If the Islamic State were to take over Erbil, they would endanger Iraq’s oil production and, by extension, global access to oil. Prices would surge at a time when Europe, which buys oil from Iraq, has still not escaped the global recession. Oil prices have already risen in response to the Islamic State’s threat to Erbil, and on Thursday, American oil companies Chevron and Exxon Mobile began evacuating their personnel from Kurdistan. But oil traders are predicting that American intervention could halt the rise. “In essence we find U.S. air strikes more bearish than bullish for oil as the act finally draws a line for IS and reinforces both the stability in south Iraq and in Kurdistan,” Oliver Jakob, a Swiss oil analyst, told Reuters.

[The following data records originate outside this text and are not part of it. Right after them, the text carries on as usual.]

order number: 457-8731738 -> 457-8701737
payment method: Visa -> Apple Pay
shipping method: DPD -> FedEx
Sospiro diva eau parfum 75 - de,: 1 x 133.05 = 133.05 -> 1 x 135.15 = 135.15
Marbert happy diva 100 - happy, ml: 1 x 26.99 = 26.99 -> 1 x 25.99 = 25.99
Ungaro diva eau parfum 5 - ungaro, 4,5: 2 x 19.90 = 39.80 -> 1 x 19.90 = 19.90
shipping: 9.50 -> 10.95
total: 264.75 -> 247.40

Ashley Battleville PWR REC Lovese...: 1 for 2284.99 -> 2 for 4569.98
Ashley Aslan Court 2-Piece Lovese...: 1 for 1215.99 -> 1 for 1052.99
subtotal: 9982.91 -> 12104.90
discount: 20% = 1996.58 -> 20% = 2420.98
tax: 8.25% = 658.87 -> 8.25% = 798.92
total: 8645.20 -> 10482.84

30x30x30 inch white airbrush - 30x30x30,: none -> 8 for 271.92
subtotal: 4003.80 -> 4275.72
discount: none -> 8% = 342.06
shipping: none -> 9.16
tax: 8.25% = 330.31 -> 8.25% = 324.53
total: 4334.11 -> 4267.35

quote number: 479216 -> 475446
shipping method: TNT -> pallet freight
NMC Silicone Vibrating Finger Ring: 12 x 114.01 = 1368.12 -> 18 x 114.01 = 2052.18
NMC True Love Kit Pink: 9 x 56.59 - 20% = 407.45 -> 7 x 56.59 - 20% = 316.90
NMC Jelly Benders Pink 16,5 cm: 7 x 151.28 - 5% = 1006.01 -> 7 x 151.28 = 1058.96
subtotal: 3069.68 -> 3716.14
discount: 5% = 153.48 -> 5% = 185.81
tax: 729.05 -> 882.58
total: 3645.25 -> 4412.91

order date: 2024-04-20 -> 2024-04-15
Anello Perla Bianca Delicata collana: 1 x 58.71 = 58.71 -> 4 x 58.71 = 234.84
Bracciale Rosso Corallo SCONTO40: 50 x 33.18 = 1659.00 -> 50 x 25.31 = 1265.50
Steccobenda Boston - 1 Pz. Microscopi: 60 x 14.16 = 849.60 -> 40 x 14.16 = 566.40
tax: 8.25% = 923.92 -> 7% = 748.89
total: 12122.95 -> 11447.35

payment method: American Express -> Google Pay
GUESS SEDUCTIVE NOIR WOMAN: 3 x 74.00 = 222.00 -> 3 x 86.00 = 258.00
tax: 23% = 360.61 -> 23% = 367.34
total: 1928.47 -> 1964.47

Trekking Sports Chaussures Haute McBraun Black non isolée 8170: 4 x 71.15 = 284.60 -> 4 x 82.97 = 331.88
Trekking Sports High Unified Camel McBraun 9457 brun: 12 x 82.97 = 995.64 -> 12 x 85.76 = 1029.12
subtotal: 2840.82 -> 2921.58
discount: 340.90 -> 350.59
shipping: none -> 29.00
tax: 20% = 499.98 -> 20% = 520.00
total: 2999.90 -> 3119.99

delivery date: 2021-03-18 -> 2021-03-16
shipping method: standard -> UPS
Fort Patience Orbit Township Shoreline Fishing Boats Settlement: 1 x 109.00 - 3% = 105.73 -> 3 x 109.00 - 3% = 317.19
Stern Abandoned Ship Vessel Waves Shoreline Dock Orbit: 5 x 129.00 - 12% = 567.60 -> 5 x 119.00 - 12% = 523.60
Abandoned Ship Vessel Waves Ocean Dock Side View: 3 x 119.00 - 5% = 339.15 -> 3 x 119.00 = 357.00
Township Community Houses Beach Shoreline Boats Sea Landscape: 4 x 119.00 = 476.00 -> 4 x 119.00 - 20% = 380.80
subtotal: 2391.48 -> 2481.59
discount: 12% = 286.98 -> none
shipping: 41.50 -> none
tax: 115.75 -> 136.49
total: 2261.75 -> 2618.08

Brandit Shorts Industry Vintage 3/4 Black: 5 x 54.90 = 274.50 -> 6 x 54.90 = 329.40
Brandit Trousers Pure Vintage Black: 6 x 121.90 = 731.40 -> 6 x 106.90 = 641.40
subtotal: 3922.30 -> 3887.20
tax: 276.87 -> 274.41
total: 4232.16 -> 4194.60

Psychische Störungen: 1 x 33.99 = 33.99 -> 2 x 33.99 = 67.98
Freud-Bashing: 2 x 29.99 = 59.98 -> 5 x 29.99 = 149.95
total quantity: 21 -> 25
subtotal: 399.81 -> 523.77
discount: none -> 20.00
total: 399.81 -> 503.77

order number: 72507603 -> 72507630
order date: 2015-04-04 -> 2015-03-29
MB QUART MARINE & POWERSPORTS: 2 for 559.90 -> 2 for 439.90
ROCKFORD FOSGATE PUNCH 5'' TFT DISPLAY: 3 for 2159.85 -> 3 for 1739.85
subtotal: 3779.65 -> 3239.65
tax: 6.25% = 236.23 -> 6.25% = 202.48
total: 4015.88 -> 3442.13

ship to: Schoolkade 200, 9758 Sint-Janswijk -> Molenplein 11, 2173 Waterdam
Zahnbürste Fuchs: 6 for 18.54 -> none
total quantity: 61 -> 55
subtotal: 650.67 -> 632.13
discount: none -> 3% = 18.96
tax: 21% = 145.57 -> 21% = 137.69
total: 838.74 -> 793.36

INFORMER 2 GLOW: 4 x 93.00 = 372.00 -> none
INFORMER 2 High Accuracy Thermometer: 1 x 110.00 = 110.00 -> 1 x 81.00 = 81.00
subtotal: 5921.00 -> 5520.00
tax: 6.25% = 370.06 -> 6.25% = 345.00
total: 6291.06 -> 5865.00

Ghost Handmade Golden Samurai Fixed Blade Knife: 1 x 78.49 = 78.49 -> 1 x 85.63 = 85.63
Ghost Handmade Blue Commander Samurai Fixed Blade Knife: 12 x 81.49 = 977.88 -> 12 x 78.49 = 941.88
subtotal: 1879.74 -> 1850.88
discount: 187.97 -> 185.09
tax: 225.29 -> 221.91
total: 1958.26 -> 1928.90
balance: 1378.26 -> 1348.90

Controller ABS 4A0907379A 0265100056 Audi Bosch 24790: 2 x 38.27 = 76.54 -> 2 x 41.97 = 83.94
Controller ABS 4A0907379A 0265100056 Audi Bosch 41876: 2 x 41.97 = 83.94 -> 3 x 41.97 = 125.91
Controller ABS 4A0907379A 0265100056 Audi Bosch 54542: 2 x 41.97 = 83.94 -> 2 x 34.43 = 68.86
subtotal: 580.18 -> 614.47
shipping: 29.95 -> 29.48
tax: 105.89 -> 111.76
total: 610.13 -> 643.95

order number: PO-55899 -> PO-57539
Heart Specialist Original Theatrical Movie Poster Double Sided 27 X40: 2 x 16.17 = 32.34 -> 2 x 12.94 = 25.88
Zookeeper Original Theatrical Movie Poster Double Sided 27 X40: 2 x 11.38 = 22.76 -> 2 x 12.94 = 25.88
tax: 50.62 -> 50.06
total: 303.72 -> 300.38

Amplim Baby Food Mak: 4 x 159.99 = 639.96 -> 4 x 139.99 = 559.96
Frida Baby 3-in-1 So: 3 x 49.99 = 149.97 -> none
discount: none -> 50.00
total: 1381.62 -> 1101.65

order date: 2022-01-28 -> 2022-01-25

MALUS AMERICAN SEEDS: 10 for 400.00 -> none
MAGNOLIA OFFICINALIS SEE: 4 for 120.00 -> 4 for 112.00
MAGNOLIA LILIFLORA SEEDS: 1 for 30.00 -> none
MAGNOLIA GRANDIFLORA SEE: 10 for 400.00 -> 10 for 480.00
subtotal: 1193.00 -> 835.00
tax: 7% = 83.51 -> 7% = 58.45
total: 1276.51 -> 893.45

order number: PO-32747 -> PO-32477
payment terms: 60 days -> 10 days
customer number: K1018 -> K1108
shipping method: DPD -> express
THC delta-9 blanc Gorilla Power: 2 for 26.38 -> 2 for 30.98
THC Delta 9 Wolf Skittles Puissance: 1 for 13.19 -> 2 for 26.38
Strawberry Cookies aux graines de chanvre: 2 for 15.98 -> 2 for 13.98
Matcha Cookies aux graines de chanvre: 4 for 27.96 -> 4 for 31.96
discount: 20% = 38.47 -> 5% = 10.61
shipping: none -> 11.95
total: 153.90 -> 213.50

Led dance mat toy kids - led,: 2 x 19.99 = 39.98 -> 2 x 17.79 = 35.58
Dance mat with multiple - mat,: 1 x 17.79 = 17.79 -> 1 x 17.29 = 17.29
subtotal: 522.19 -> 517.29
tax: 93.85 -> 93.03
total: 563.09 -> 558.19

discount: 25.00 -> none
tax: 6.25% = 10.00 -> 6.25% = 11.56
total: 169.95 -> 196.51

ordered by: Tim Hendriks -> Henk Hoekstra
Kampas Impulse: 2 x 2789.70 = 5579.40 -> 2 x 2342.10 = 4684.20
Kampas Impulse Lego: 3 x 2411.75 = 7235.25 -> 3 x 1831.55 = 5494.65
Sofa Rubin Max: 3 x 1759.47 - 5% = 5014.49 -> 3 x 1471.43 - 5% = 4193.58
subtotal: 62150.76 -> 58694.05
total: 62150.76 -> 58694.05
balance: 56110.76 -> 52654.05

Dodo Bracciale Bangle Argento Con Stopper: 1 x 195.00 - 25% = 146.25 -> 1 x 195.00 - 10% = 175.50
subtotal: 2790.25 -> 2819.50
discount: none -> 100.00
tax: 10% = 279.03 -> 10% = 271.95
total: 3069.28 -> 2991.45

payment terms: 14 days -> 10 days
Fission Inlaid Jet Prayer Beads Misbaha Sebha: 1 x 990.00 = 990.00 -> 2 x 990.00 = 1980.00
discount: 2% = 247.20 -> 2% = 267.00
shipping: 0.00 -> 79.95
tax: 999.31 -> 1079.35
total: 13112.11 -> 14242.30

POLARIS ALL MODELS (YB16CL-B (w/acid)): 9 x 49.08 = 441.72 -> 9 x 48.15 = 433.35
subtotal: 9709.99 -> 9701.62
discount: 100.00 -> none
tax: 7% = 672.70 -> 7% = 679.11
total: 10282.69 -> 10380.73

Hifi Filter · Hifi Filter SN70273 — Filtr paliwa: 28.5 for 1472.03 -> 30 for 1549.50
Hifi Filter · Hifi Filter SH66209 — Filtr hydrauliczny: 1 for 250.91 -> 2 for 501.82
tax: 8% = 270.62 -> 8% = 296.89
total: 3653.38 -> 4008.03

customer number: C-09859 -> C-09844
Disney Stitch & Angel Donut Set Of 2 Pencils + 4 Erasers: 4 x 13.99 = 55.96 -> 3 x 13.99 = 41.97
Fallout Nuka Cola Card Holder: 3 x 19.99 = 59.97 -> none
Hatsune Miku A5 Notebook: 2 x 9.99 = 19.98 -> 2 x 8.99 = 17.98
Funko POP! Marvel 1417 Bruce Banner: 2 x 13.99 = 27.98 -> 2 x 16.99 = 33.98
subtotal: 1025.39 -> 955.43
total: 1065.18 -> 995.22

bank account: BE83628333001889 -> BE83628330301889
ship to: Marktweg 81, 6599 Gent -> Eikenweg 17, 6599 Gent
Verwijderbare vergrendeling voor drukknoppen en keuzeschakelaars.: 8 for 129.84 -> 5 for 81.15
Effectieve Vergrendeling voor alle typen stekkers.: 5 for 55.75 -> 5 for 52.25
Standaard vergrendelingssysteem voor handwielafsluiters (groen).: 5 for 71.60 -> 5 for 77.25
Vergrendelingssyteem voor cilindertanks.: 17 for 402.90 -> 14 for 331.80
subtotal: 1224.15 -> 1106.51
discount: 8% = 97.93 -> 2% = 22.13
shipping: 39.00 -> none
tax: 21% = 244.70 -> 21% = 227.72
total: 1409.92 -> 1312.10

In portraying American intervention in Iraq as a purely humanitarian effort, Obama is following the script he read from in Libya, when he justified American intervention as an effort to prevent a massacre in Benghazi. In a March 28, 2011 address to the nation, Obama painted the American intervention as a response to “brutal repression and a looming humanitarian crisis.” Oil was not mentioned, even though Libya was the world’s sixteenth-largest oil producer in 2009 and a major supplier to Europe. But oil was most likely involved, as became clear when, after preventing a massacre in Benghazi, the United States and its coalition partners stuck around to topple the regime of Muammar Qaddafi. If the Obama administration wanted to prevent the world’s peoples from brutal dictators and repressive regimes or from takeovers by terrorist groups, there are other countries besides Libya and Iraq where it could intervene. What distinguishes these two countries is that they are major oil producers.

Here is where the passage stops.